Generation Latency for Language and Vision Language Model
This section examines generation latency for vision-language workloads as output length increases, focusing on how backend optimization and precision affect end-to-end response time. By evaluating multiple output lengths, we capture the cumulative impact of per-token latency on long-form multimodal generation, which is critical for document understanding, visual reasoning, and agent-driven workflows.
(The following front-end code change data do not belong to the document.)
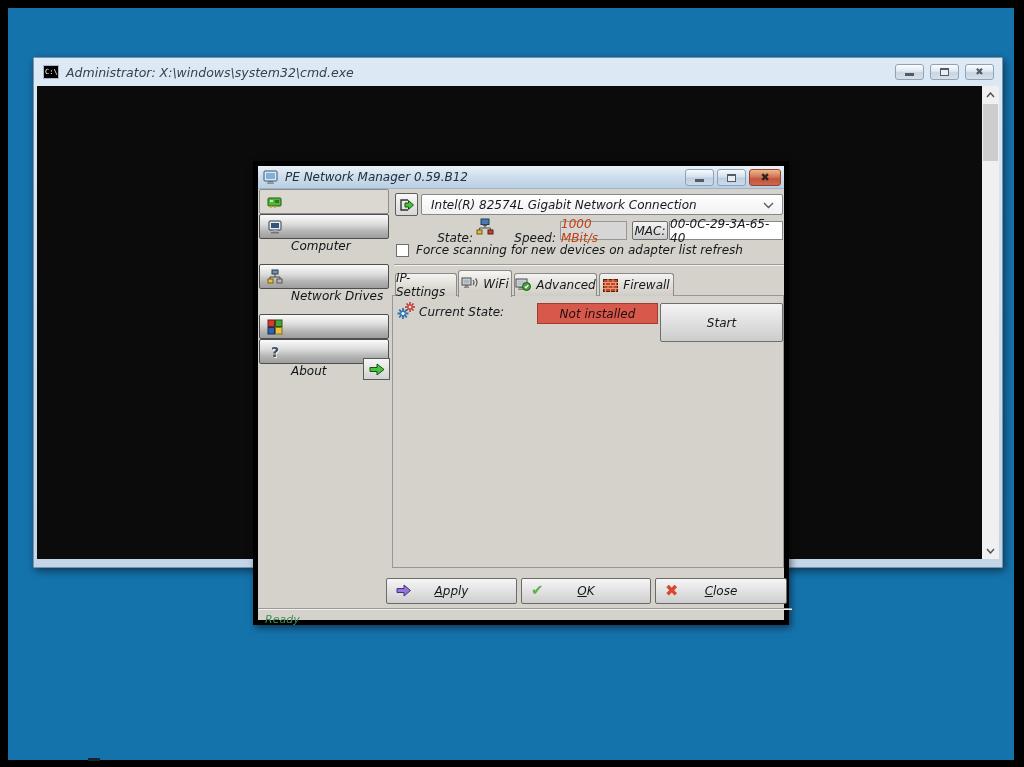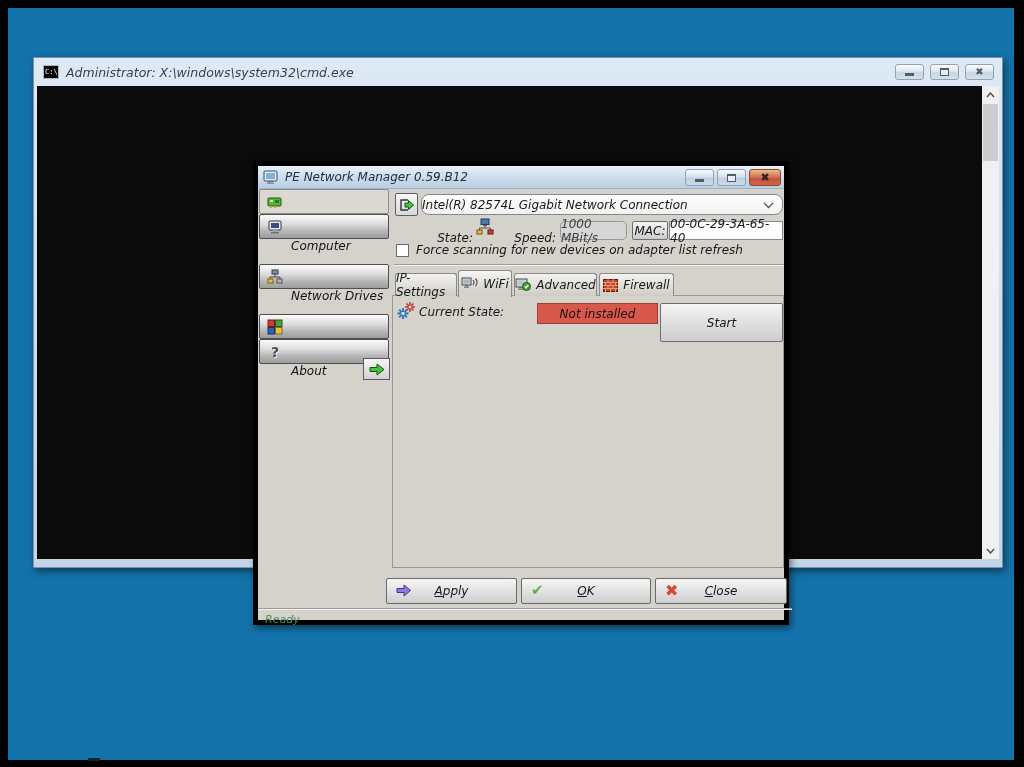--- a/index.html
+++ b/index.html
@@ -69,8 +69,8 @@
     background:linear-gradient(180deg,#f8f8f8,#d8d8d8); border:1px solid #5e5e5e; border-radius:2px;
     display:flex; align-items:center; justify-content:center; }
   .adapter-select { position:absolute; left:163px; top:28px; width:362px; height:21px;
-    background:linear-gradient(180deg,#ffffff,#f1f1f1); border:1px solid #86898c; border-radius:8px;
-    display:flex; align-items:center; }
+    background:linear-gradient(180deg,#ffffff,#f1f1f1); border:1px solid #86898c; border-radius:2px;
+    display:flex; align-items:center; padding-left:9px; }
   .adapter-chevron { position:absolute; right:8px; top:7px; }
 
   .field-label { position:absolute; top:57px; text-align:right; color:#15181b;margin-top:8px; }

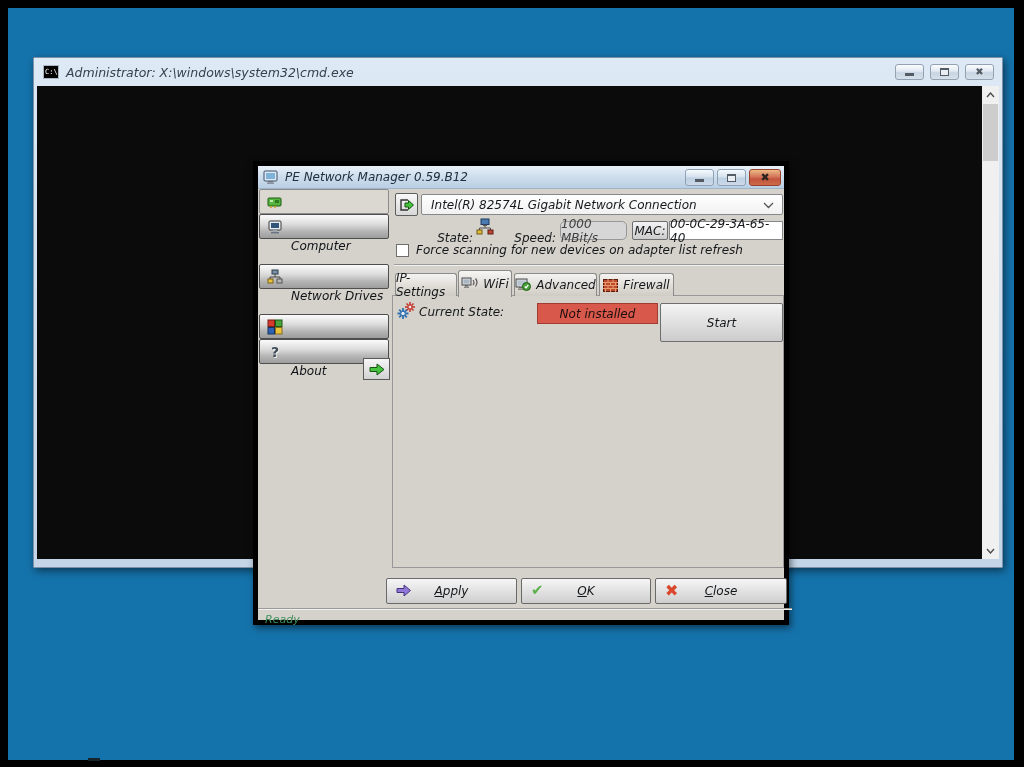--- a/index.html
+++ b/index.html
@@ -78,7 +78,7 @@
   .btn-flat { background:linear-gradient(180deg,#f4f4f4,#dcdcdc 60%,#cccccc);
     border:1px solid #6e6e6e; border-radius:2px; display:flex; align-items:center; justify-content:center; }
   .speed-box { position:absolute; left:302px; top:55px; width:67px; height:19px;
-    background:#d6d6d6; border:1px solid #979797; border-radius:5px; color:#404040;
+    background:#d6d6d6; border:1px solid #979797; border-radius:0; color:#c2410c;
     display:flex; align-items:center; justify-content:center; }
   .mac-btn { position:absolute; left:374px; top:55px; width:36px; height:19px; }
   .mac-value { position:absolute; left:411px; top:55px; width:114px; height:19px;

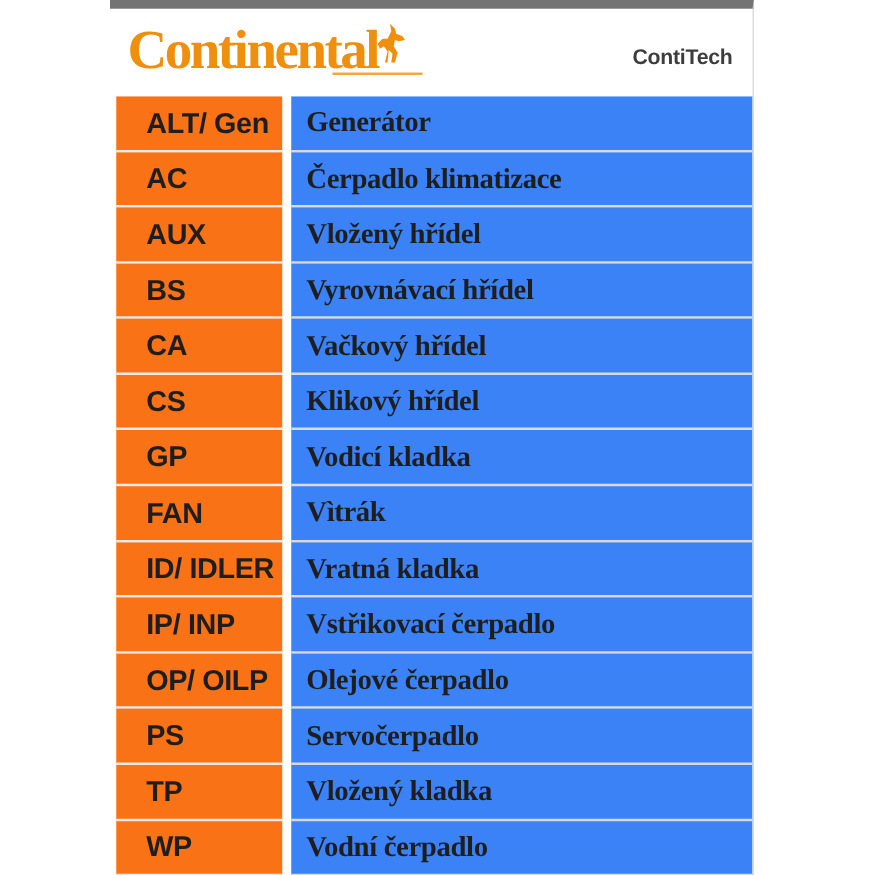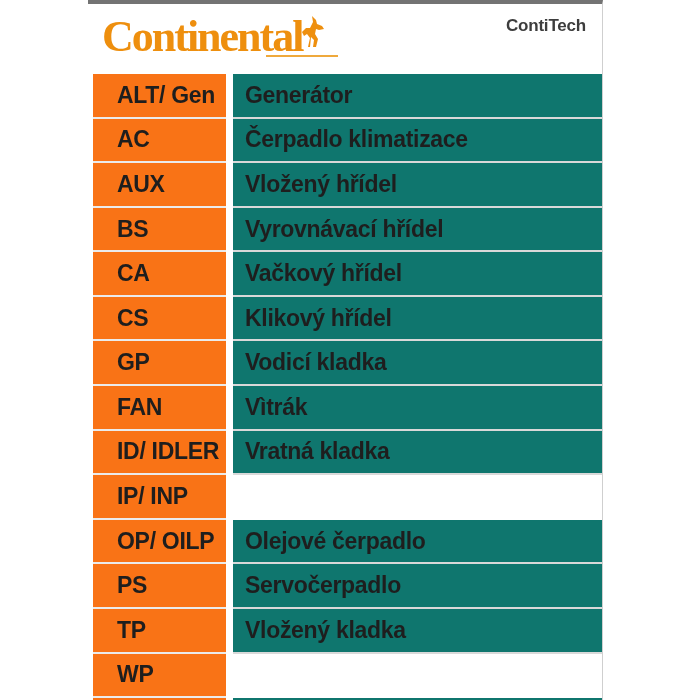--- a/index.html
+++ b/index.html
@@ -11,7 +11,7 @@
   .sheet {
     position:absolute; left:88px; top:0; width:515px; height:700px;
     box-sizing:border-box;
-    border-top:4px solid #737373;
+    border-top:7px solid #737373;
     border-right:1px solid #cfcfcf;
     overflow:hidden; background:#ffffff;
   }

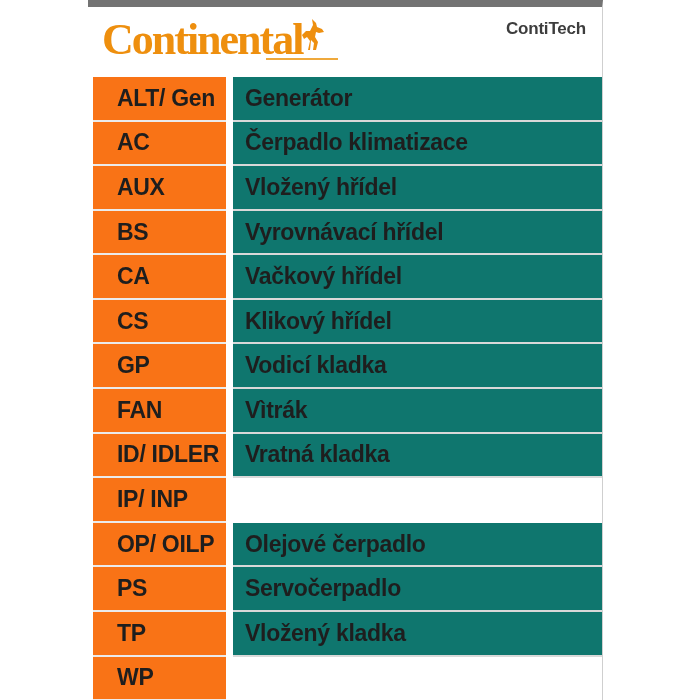--- a/index.html
+++ b/index.html
@@ -28,7 +28,7 @@
     background:#efa93c;
   }
   .subbrand {
-    position:absolute; right:16px; top:12px;
+    position:absolute; right:16px; top:29px;
     font-size:17px; font-weight:bold; color:#3d3d3d; letter-spacing:-0.2px;
   }
   

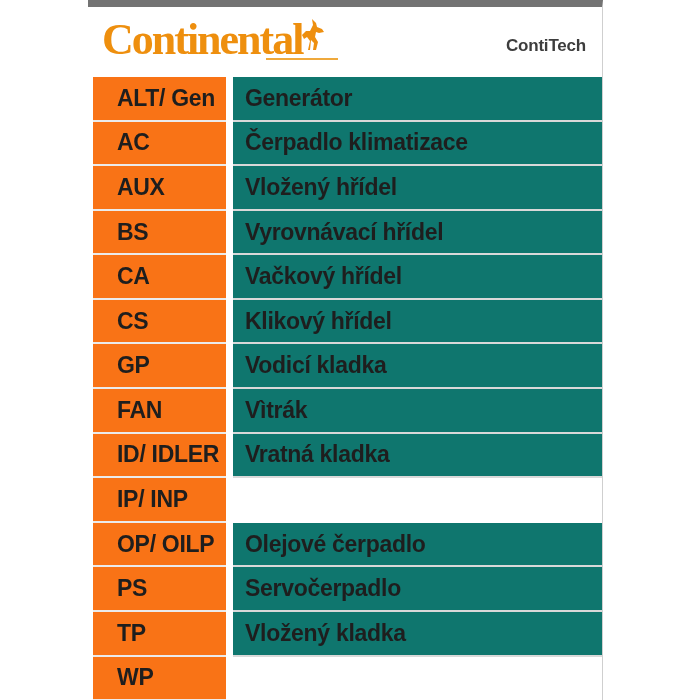--- a/index.html
+++ b/index.html
@@ -46,7 +46,7 @@
   .cellgap { width:7px; background:#ffffff; }
   .cell.label {
     flex:1; padding-left:12px;
-    background:#0f766e; border-bottom:2px solid #d9d9d9;
+    background:#3b82f6; border-bottom:2px solid #d9d9d9;font-family:Liberation Serif, serif;
   }
   
   .row.partial { flex:none; height:5px; }

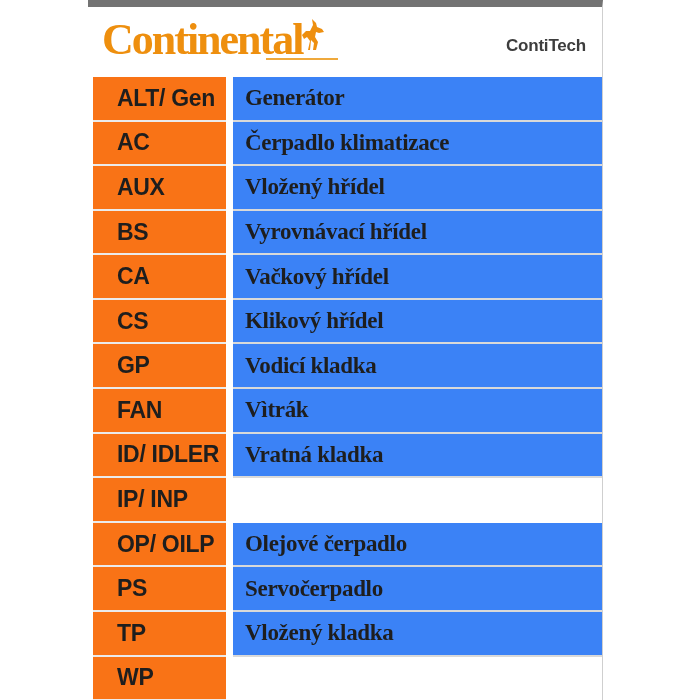--- a/index.html
+++ b/index.html
@@ -125,6 +125,7 @@
   <div class="row">
     <div class="cell code">IP/ INP</div>
     <div class="cellgap"></div>
+    <div class="cell label">Vstřikovací čerpadlo</div>
   </div>
 
   <div class="row">

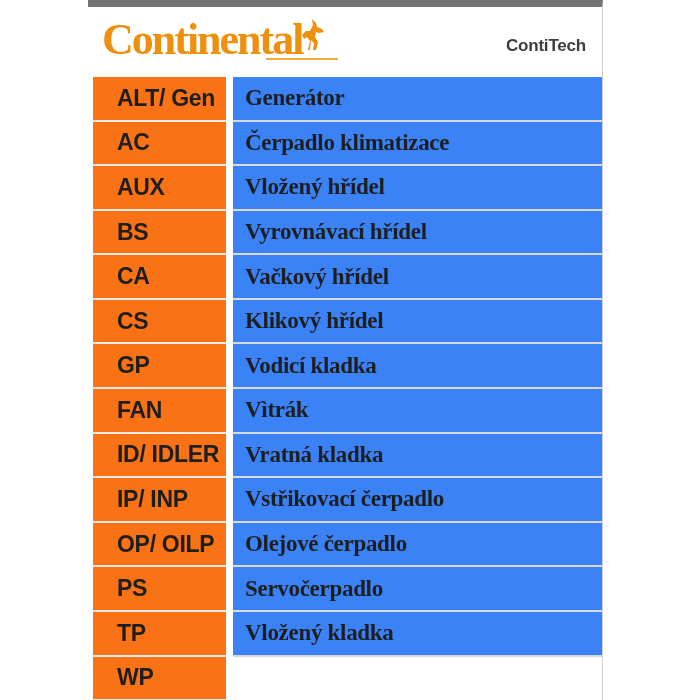--- a/index.html
+++ b/index.html
@@ -149,6 +149,7 @@
   <div class="row">
     <div class="cell code">WP</div>
     <div class="cellgap"></div>
+    <div class="cell label">Vodní čerpadlo</div>
   </div>
 </div>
The data and figures below show that generation latency grows linearly with output length for both Phi-3.5-vision-4B and Mistral-7B models, making per-token efficiency the dominant factor for long responses. Across all output sizes, OpenVINO significantly reduces total generation time compared to native FP16 execution, with INT8 consistently delivering the lowest latency. For Phi-3.5-vision-4B, OpenVINO INT8 achieves up to a 97% reduction in total generation latency at long output lengths, while Mistral-7B shows a 74% reduction, demonstrating that low-precision inference is especially effective in controlling latency growth as output length scales.

Figure 5. Generation Latency per output length - Phi-3.5-vision-instruct (lower is better)

Figure 6. Generation Latency per output length - Mistral-7B-instruct (lower is better)
Conclusion and Business Impact
This study demonstrates that OpenVINO substantially accelerates both latency and generation speed for multimodal RAG workloads on Intel Xeon 6787P. Across vision-language and text-only models, OpenVINO optimizations reduce Time-to-First-Token (TTFT) and Time-per-Output-Token (TPOT) by an order of magnitude compared to native CPU inference. These gains transform Xeon from a baseline CPU platform into a production-capable engine for interactive and long-form multimodal generation.
This section synthesizes the performance comparison and findings along with a visualization of multimodal RAG demo in real-world deployment.
Business Impact based on Real-Time SLA Targets
To assess production readiness, we evaluate OpenVINO-enabled serving against practical real-time SLA thresholds. We conducted benchmark on vLLM and with openVINO as backend and continuous batching for Language Model, and OpenVINO Model Server with continuous batching for Vision Language Models
The following summarizes the maximum sustainable concurrency on a single Intel Xeon 6787P system with OpenVINO while meeting real-time responsiveness targets:
- For the LLM experiments, we used vLLM with continuous batching and issued 200 prompts drawn from the ShareGPT_V3_unfiltered_cleaned_split.json dataset
- For the VLM experiments, we used OpenVINO Model Server (OVMS) with continuous batching and evaluated 200 prompts from lmarena-ai/vision-arena-bench-v0.1.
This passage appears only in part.